To do:
Drop all images. Then write out each line below exactly as given.
=== Section Start ===
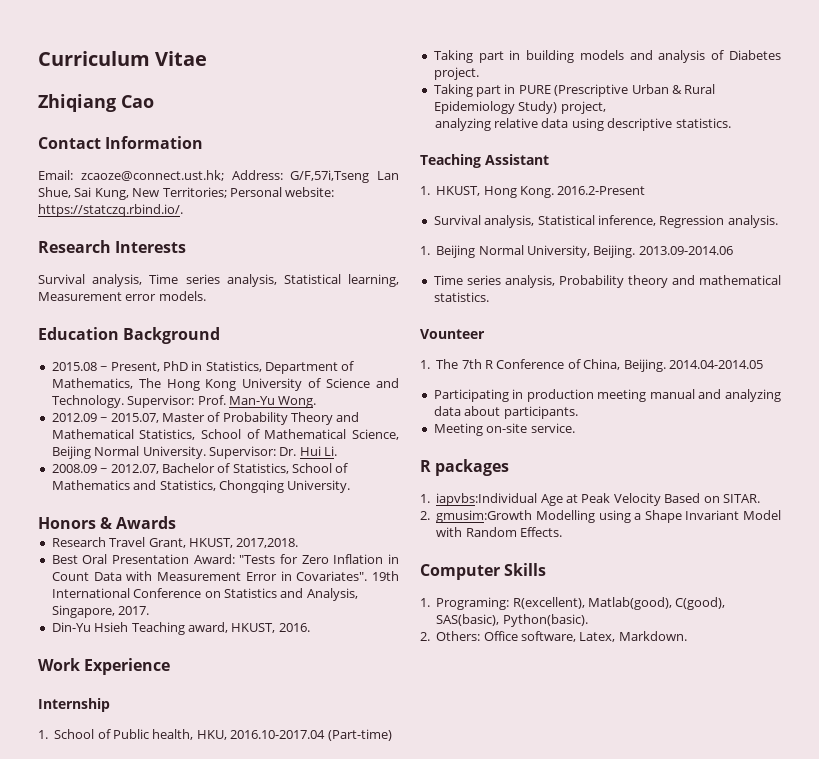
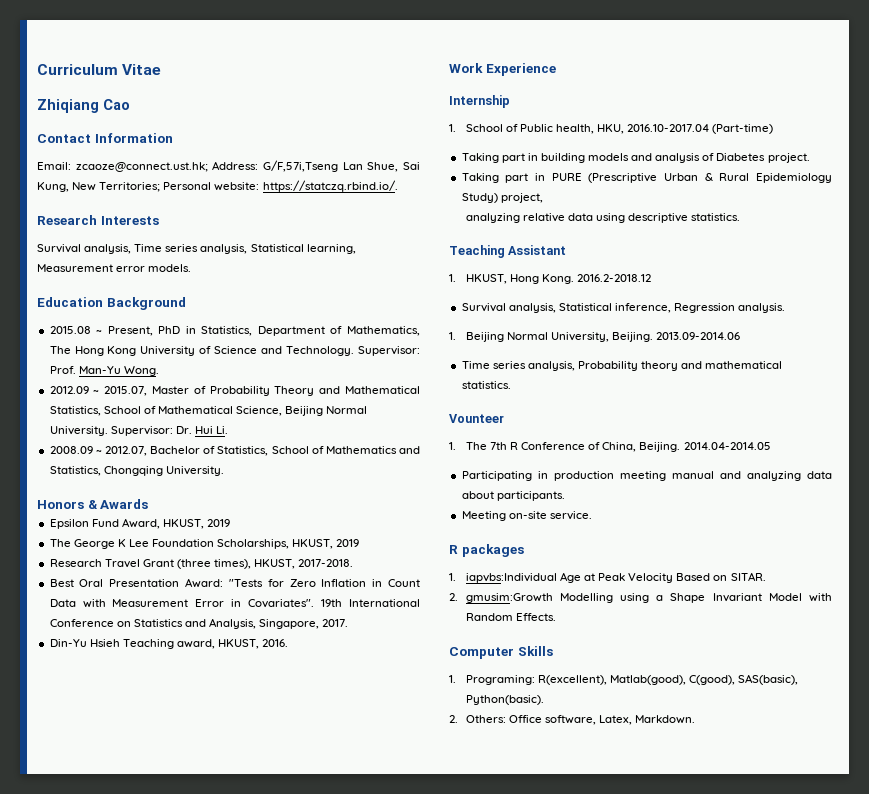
[51,537,299,548] Research Travel Grant, HKUST, 2017,2018. -> [49,518,231,529] [49,539,360,549] [49,559,354,569] Epsilon Fund Award, HKUST, 2019 // The George K Lee Foundation Scholarships, HKUST, 2019 // Research Travel Grant (three times), HKUST, 2017-2018.
[557,186,646,195] 2016.2-Present -> [577,274,652,282] 2016.2-2018.12

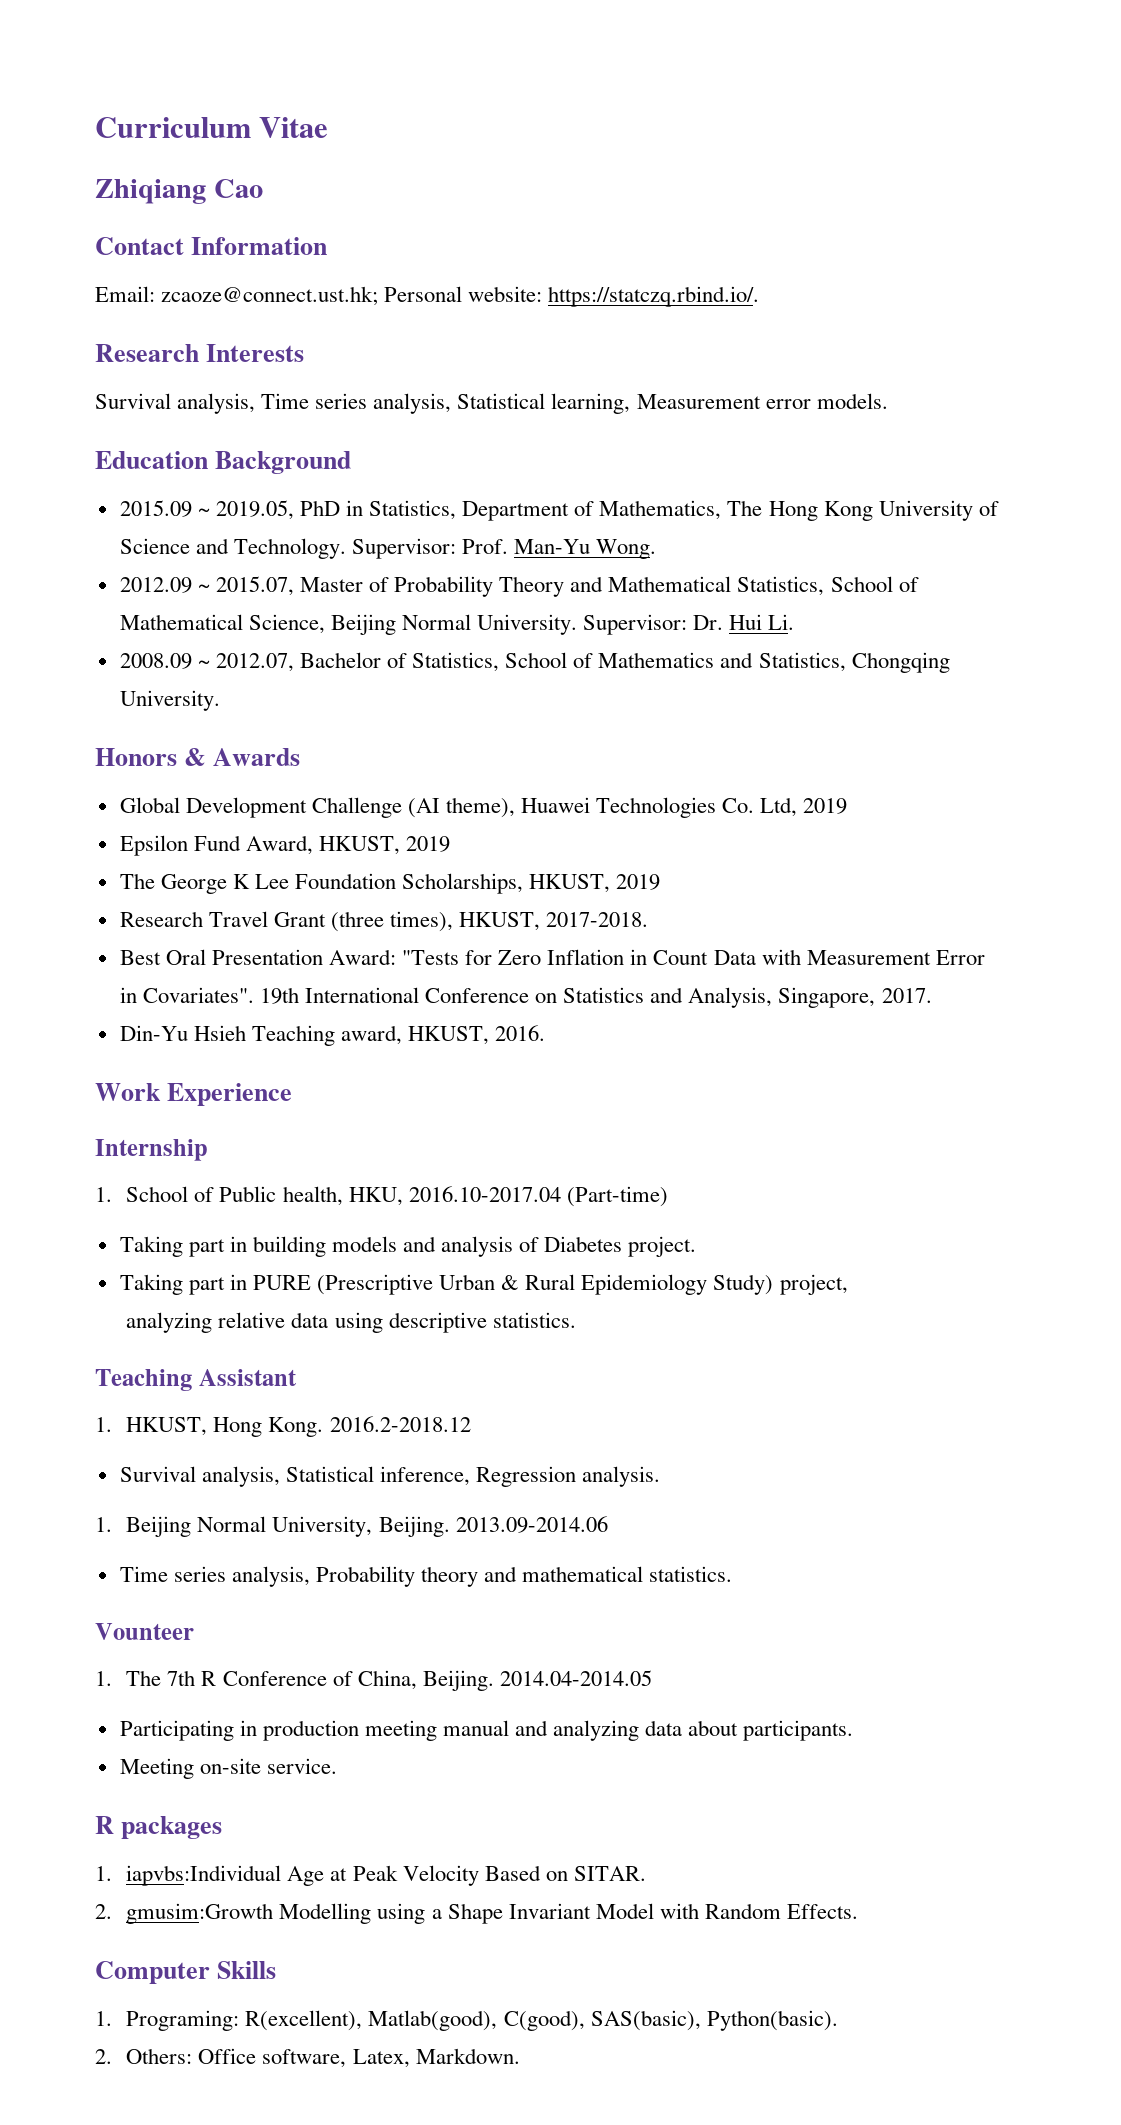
[212,160,421,172] [37,182,161,192] Address: G/F,57i,Tseng Lan Shue, Sai Kung, New Territories; -> (379, 296) none
[49,326,153,336] 2015.08 ~ Present, -> [119,500,294,520] 2015.09 ~ 2019.05,
(149, 504) none -> [119,797,848,818] // Global Development Challenge (AI theme), Huawei Technologies Co. Ltd, 2019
=== Section End ===
Output:
[51,537,299,548] Research Travel Grant, HKUST, 2017,2018. -> [49,518,231,529] [49,539,360,549] [49,559,354,569] Epsilon Fund Award, HKUST, 2019 // The George K Lee Foundation Scholarships, HKUST, 2019 // Research Travel Grant (three times), HKUST, 2017-2018.
[557,186,646,195] 2016.2-Present -> [577,274,652,282] 2016.2-2018.12

[212,160,421,172] [37,182,161,192] Address: G/F,57i,Tseng Lan Shue, Sai Kung, New Territories; -> (379, 296) none
[49,326,153,336] 2015.08 ~ Present, -> [119,500,294,520] 2015.09 ~ 2019.05,
(149, 504) none -> [119,797,848,818] // Global Development Challenge (AI theme), Huawei Technologies Co. Ltd, 2019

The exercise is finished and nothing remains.